- **ACTIVITY**: Pull out of the data below the stretch of lines bounded by the one containing "[505,62,568,79] fields ->" and the one containing "(405, 141) none -> [415,233,459,252] layer", both bounds included, unchanged.

- **EXERCISE DATA**:
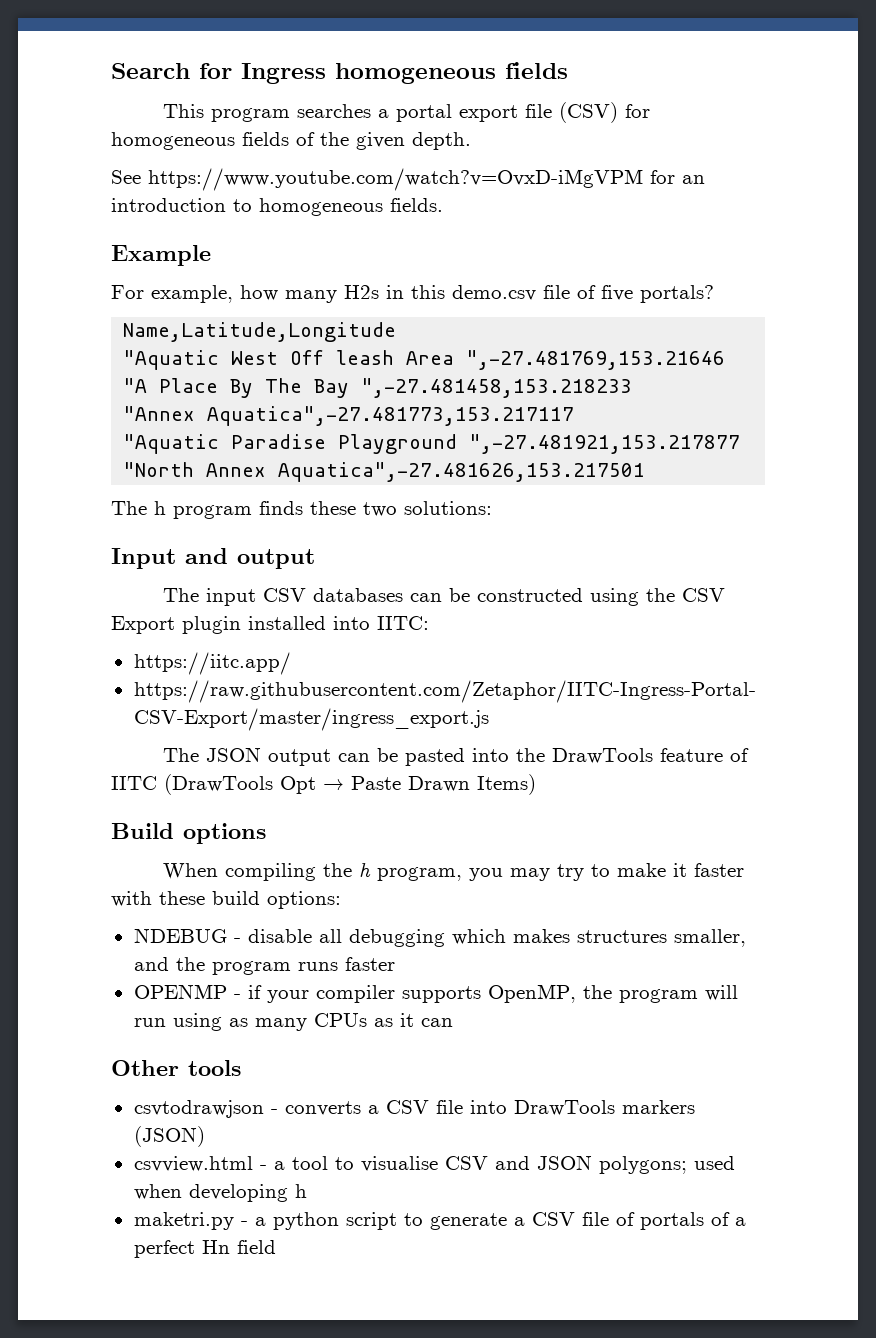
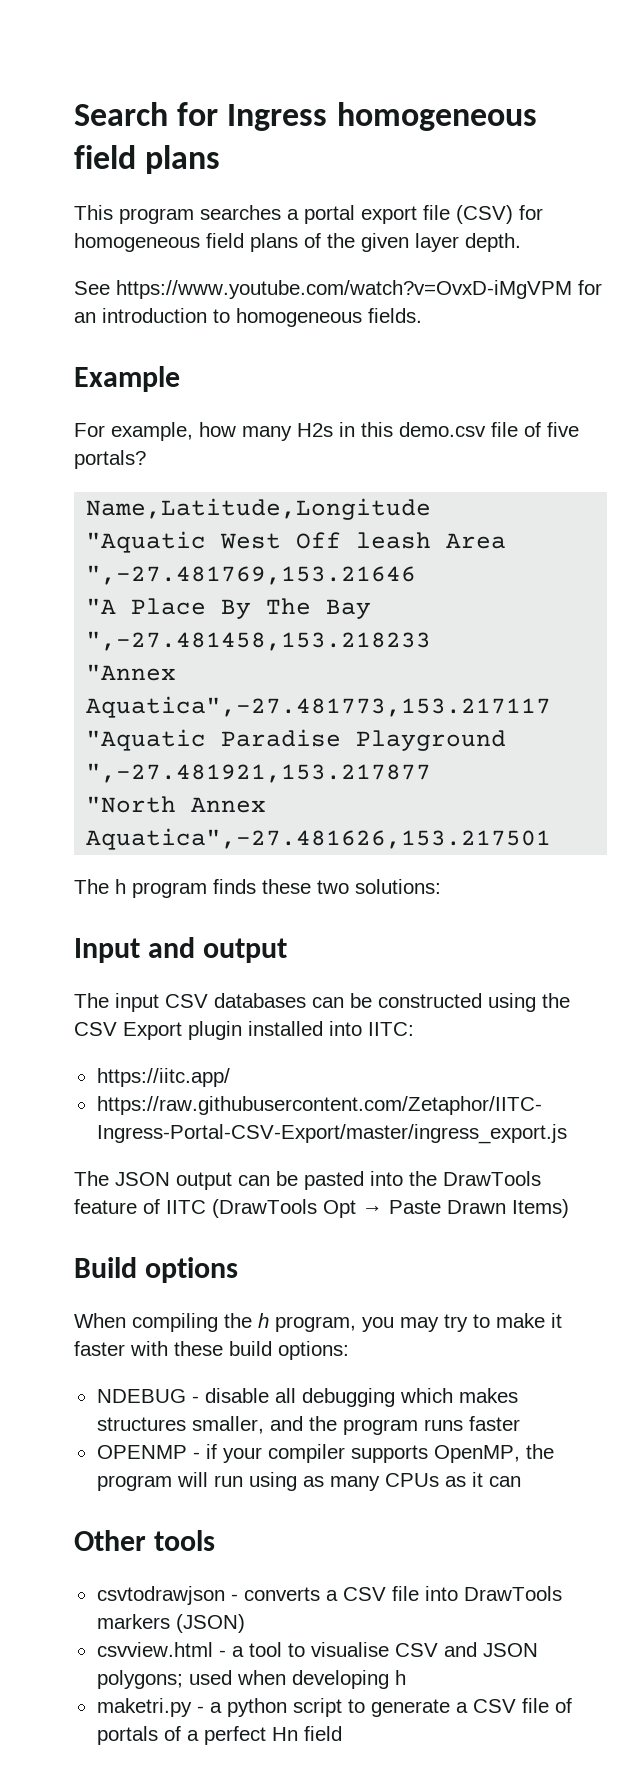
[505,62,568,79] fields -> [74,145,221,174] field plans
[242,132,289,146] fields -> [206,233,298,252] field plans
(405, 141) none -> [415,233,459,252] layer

--

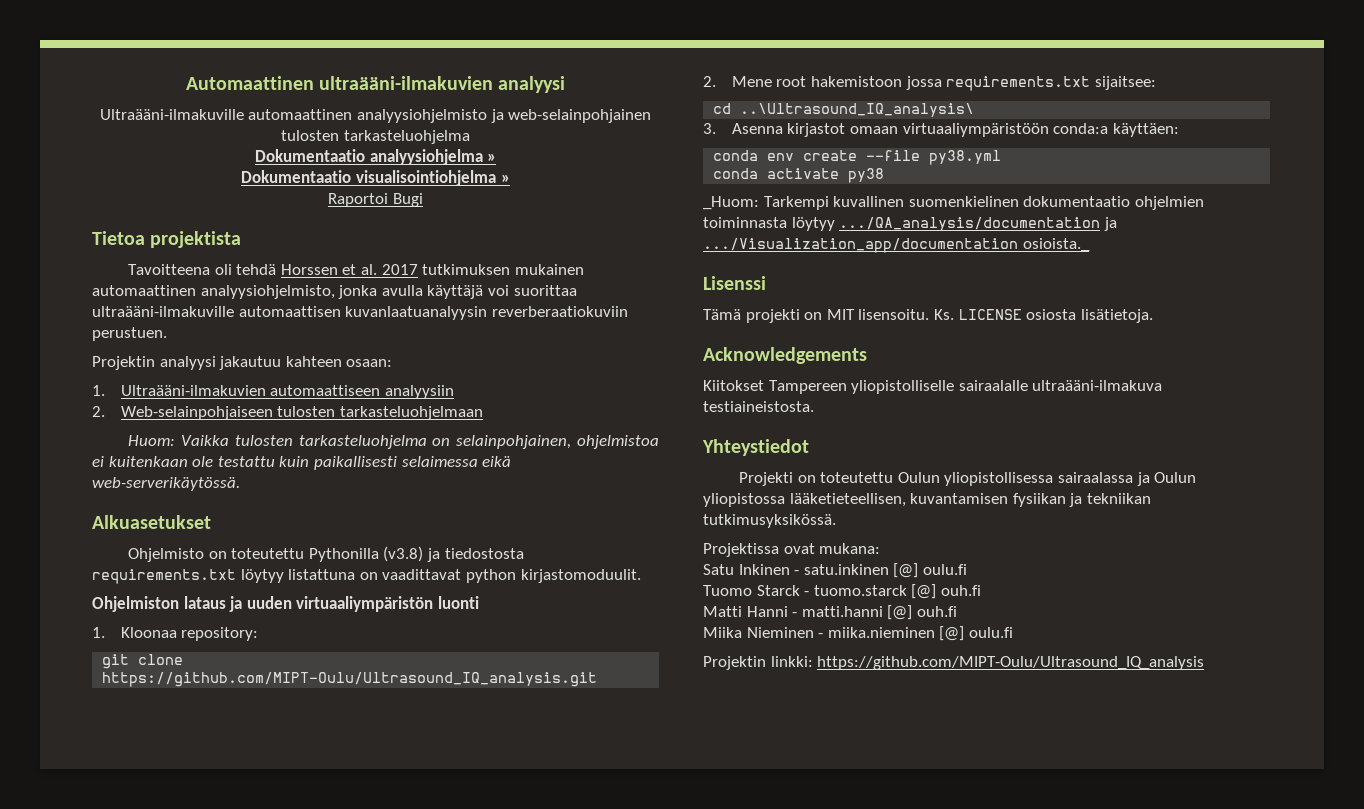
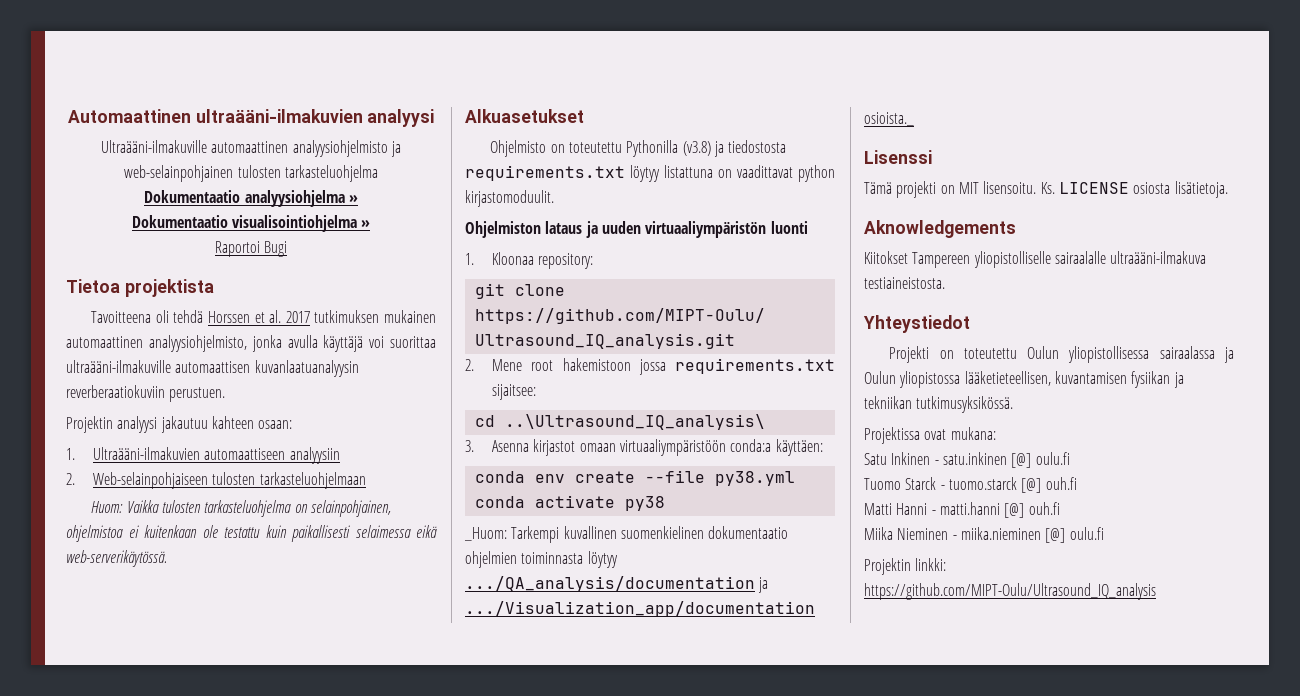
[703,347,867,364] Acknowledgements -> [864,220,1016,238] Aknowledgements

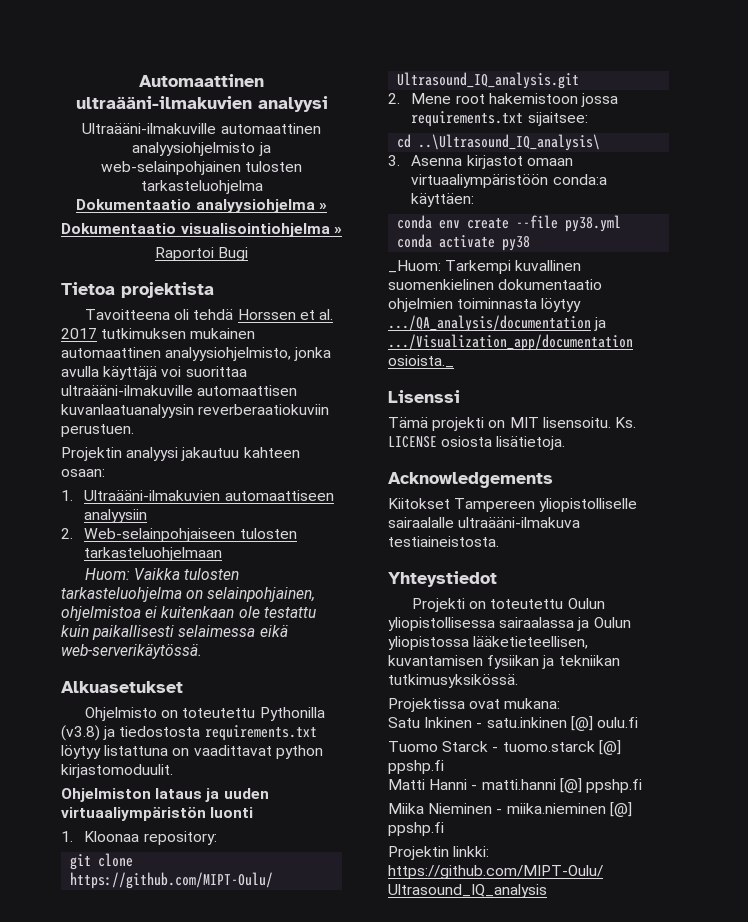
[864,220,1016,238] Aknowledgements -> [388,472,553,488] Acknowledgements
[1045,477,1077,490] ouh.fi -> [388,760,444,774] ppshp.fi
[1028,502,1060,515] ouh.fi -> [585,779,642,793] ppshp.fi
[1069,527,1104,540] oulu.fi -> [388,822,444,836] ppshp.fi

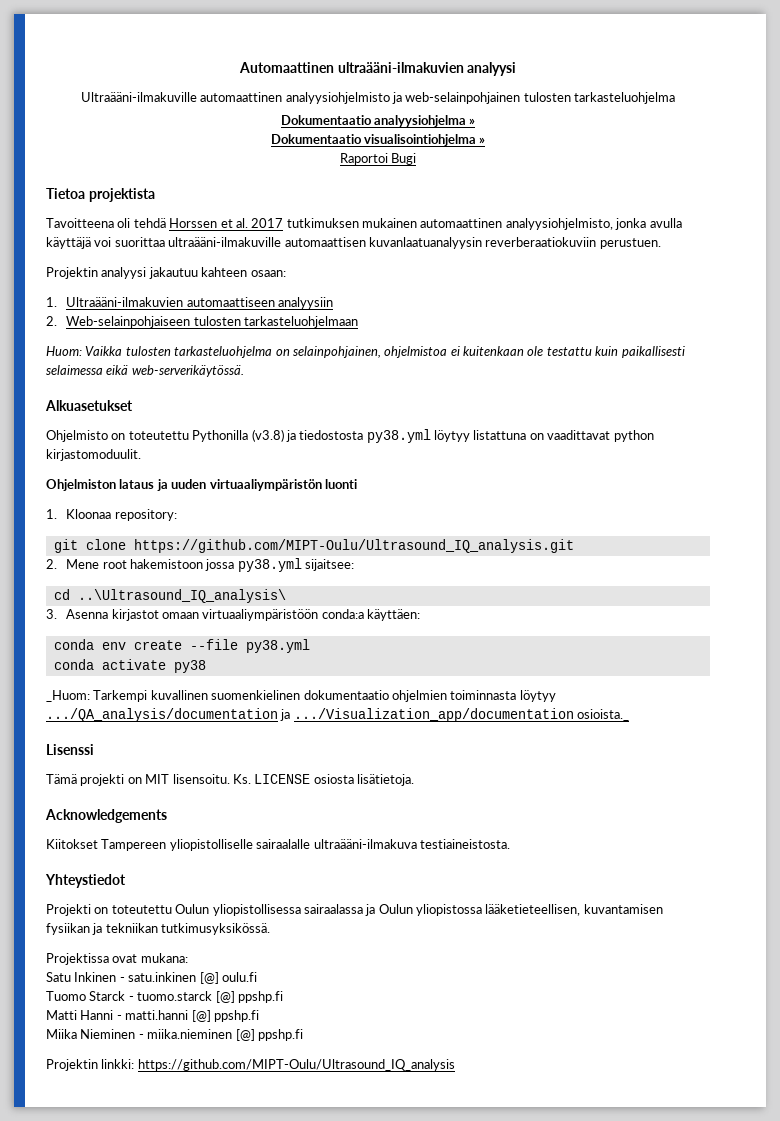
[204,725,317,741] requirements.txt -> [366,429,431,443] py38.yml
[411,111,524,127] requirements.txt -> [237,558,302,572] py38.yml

---

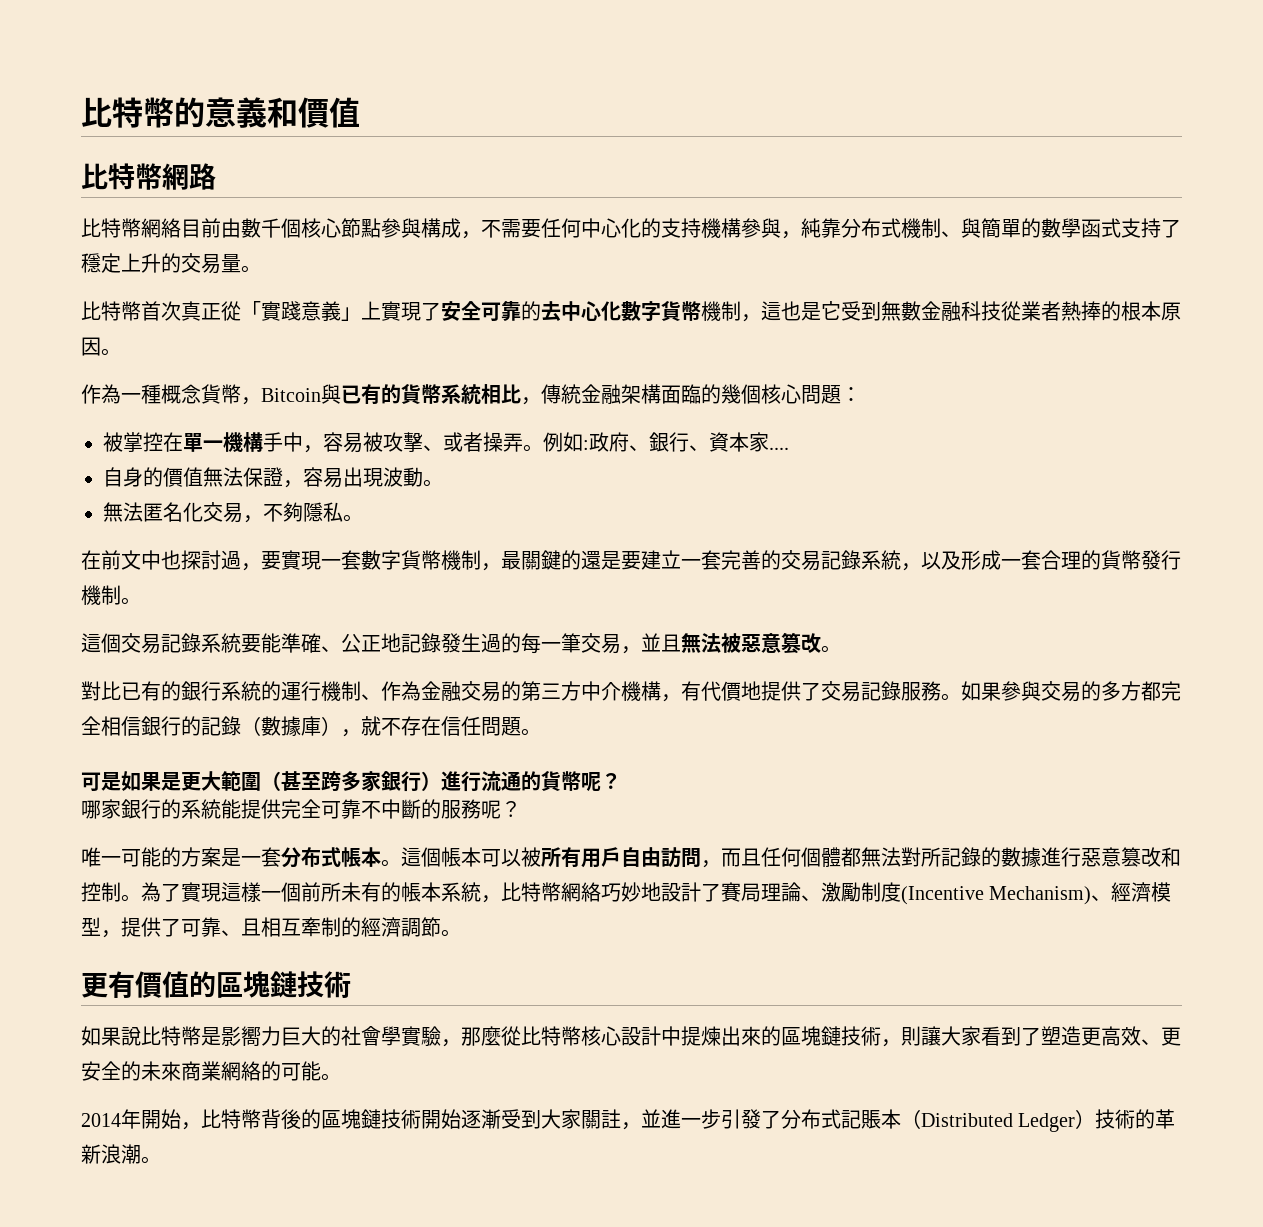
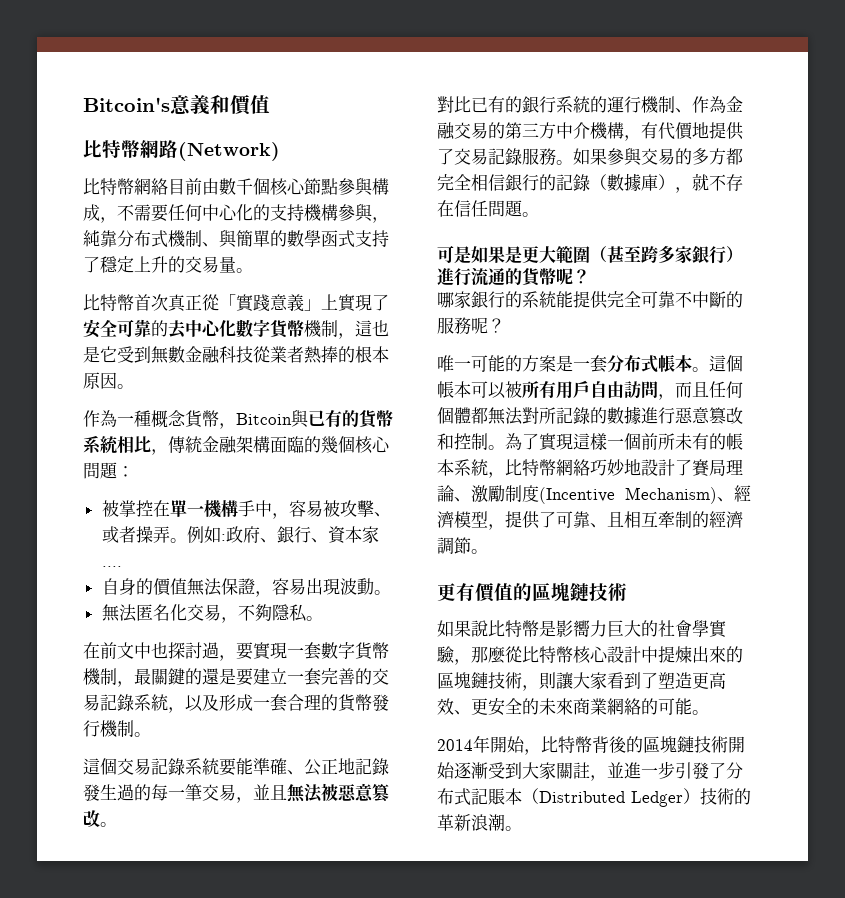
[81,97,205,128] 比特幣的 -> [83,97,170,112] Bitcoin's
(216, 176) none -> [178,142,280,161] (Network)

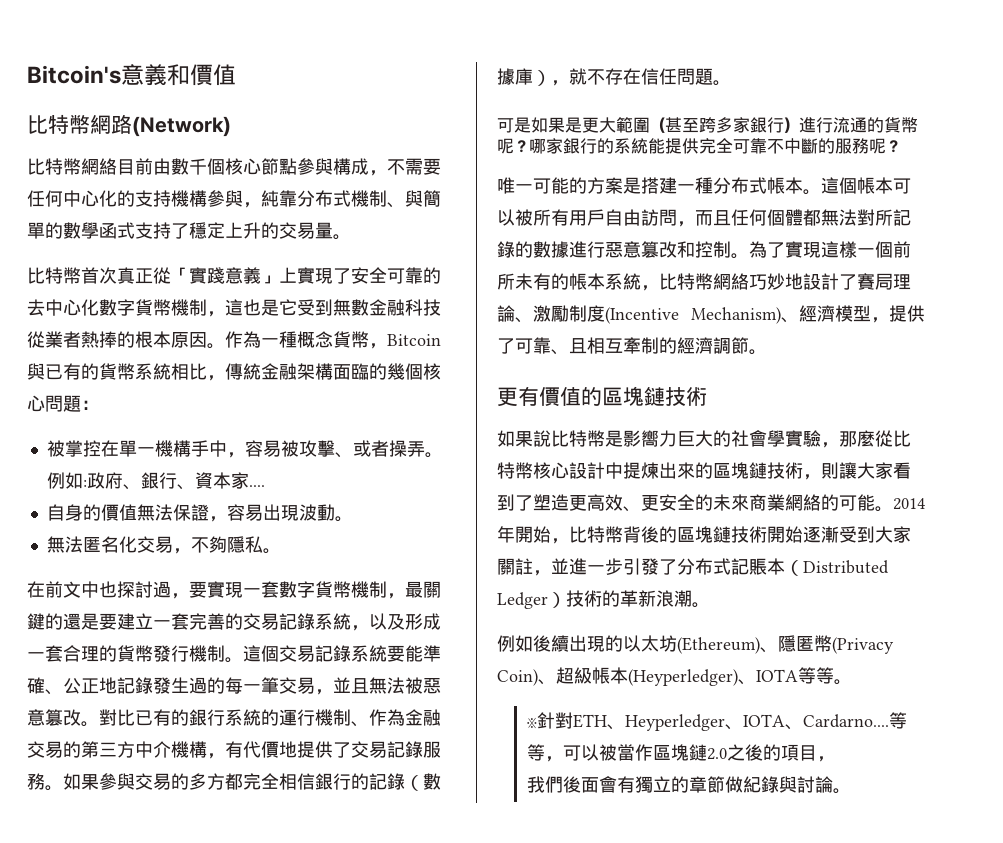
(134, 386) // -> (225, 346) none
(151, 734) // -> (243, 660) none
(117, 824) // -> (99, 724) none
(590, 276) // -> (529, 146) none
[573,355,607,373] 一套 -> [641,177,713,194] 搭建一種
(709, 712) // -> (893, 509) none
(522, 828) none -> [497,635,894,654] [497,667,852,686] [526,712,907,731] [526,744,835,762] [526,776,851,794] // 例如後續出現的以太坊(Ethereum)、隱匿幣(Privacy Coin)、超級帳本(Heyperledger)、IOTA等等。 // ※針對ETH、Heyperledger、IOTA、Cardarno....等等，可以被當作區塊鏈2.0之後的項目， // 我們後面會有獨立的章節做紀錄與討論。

- **RESPONSE**:
[505,62,568,79] fields -> [74,145,221,174] field plans
[242,132,289,146] fields -> [206,233,298,252] field plans
(405, 141) none -> [415,233,459,252] layer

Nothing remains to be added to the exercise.